Despite the bleak outlook, there are reasons for hope. Across the country, a grassroots movement is building around food sovereignty, land justice, and regenerative agriculture. Indigenous food systems, Black-led cooperatives, and immigrant-run farms are reclaiming their place in the agricultural landscape.
Programs like the Land Access for Beginning Farmers Act (HR 3955) and the Justice for Black Farmers Act (S.300) offer promising blueprints for reform. These policies prioritize equity, conservation, and local control. They are great solutions rooted in community resilience and ecological integrity.
Academic institutions are also stepping up. The University of Vermont, UC Davis, and Tuskegee University are pioneering research in agroecology, climate-adaptive crops, and diversified farming systems. Their findings offer compelling evidence that regenerative models can feed us while restoring the planet.
These changes require political will and public pressure. We need a food system that serves people, not profits.

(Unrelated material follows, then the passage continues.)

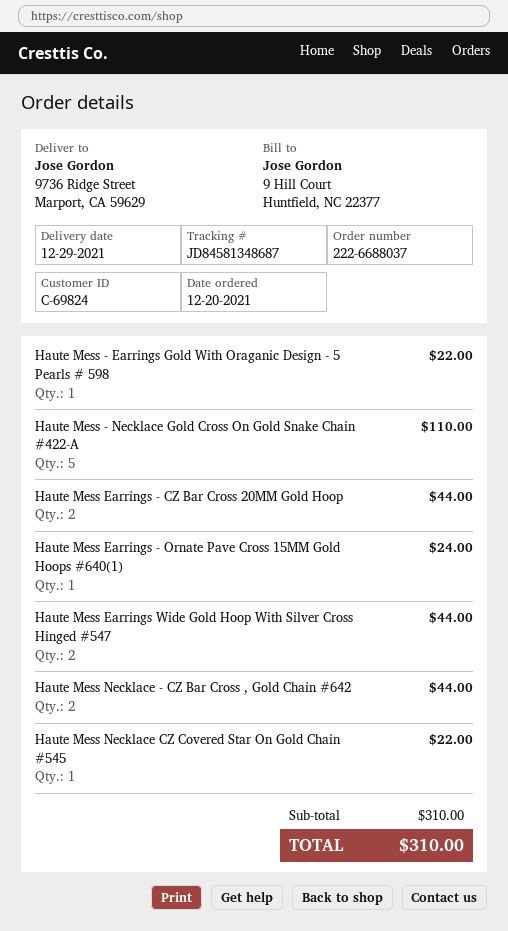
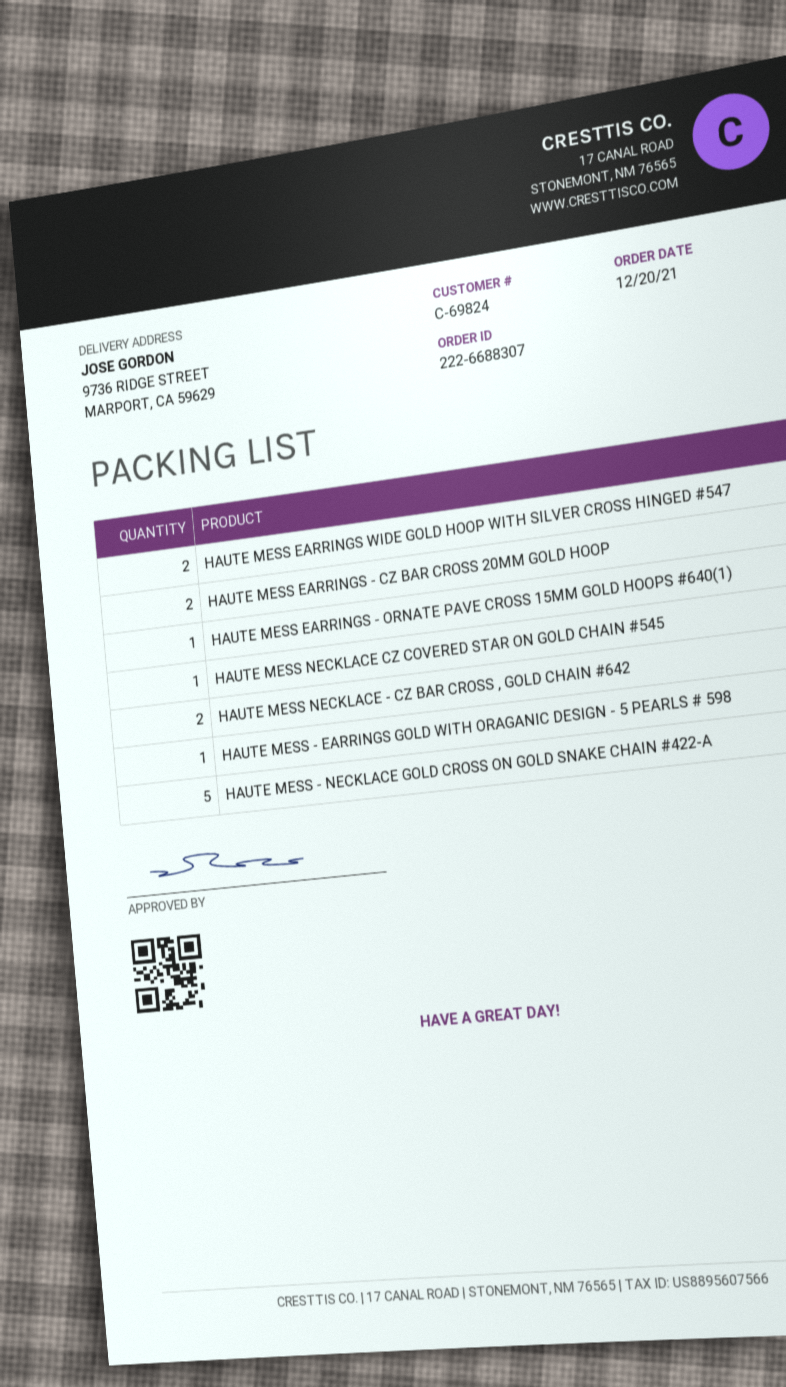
order number: 222-6688037 -> 222-6688307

America’s farmland is at a crossroads. We can either continue down the path of consolidation, climate chaos, and corporate control—or we can choose a different future.
The current model may look efficient on paper, but it is brittle, extractive, and unjust. The real waste is not in community farming or conservation grants. It’s in funneling billions into an industrial machine that destroys what it claims to protect.
A better food system is not only possible. It’s already growing in the margins. What it needs now is support—not sabotage.
Let’s reject false solutions and invest in a food future rooted in care, cooperation, and climate resilience.